San Francisco has enjoyed many opportunities to experience performances of this major contribution to music history. Over the course of my writing, I have been fortunate enough to attend some of those events, which is why I can say, with some degree of certainty, that last night was the most disappointing of those experiences. Lim may have gotten all the notes properly under his fingers, but there was no sense of character in his delivery of the music.

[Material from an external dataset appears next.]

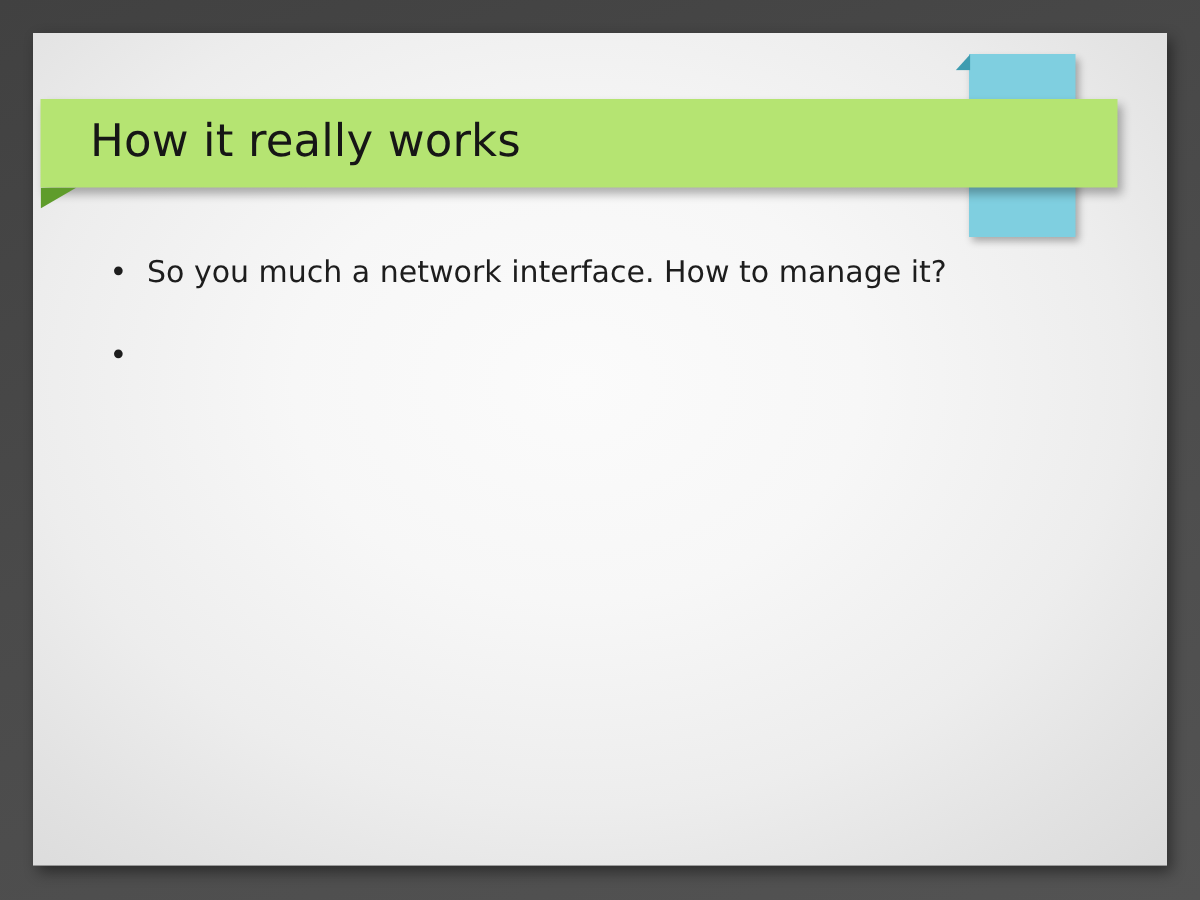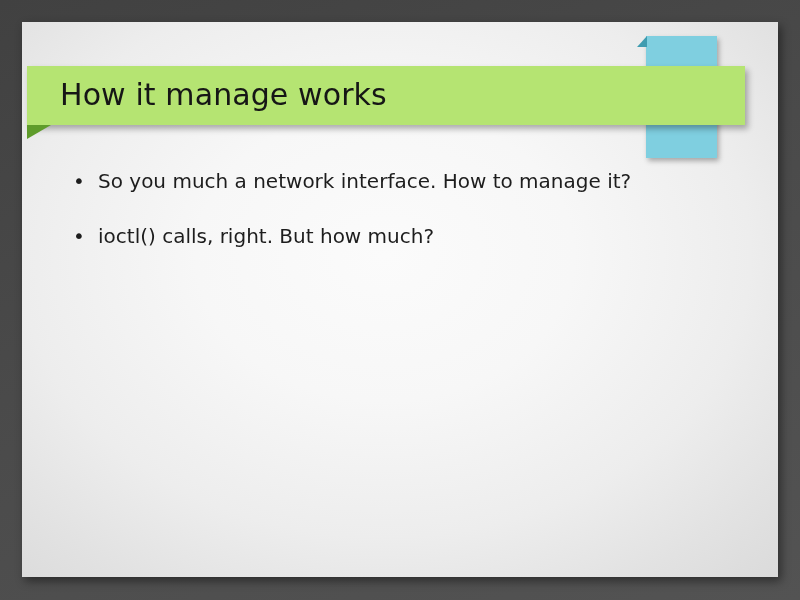"How it manage works" div { text: manage -> really }
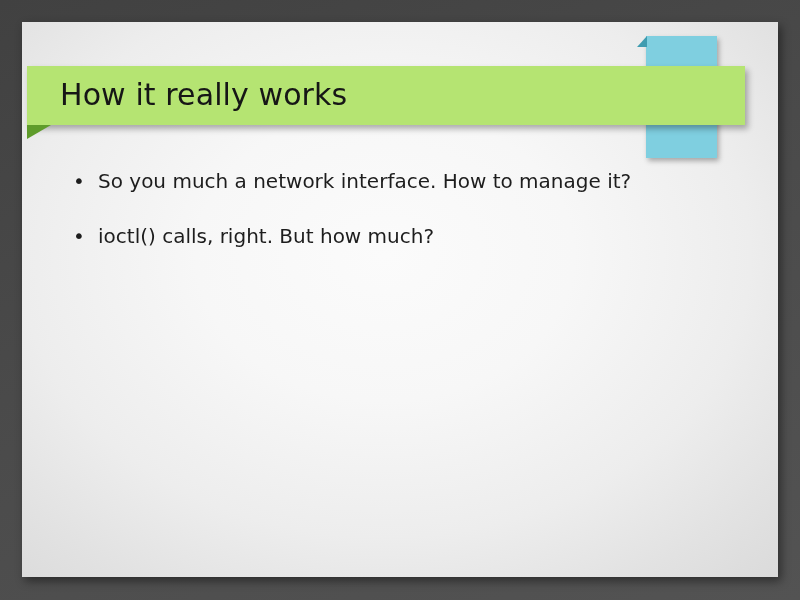"ioctl() calls, right. But how" span.bullet-text { html: <span>ioctl() calls, right. But how much?</span> -> none }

Each variation in this collection has its own personality; and the overall “journey” is structured by a series of canons of increasing interval size, from unison to the ninth. The final variation then wraps things up with a multi-themed quodlibet. Sadly, for Lim, both the variations and the progression of canons came across as little more than “one thing after another.” Mind you, he had a solid command of all the notes; but he never seemed to grasp the expressive role contributed by each of those notes and the roles they play in the overall architecture.
The program began with “…round and velvety-smooth blend…,” composed by Hanurij Lee on a commission by Lim. The music was structured as two contrasting movements, but the overall rhetoric did little to characterize the contrast. Like the performance that would follow, this came across as little more than a “one note after the other" experience. Taken as a whole, this was an evening of prodigious technique; but any sense of expressive music never seemed to emerge from that technical infrastructure.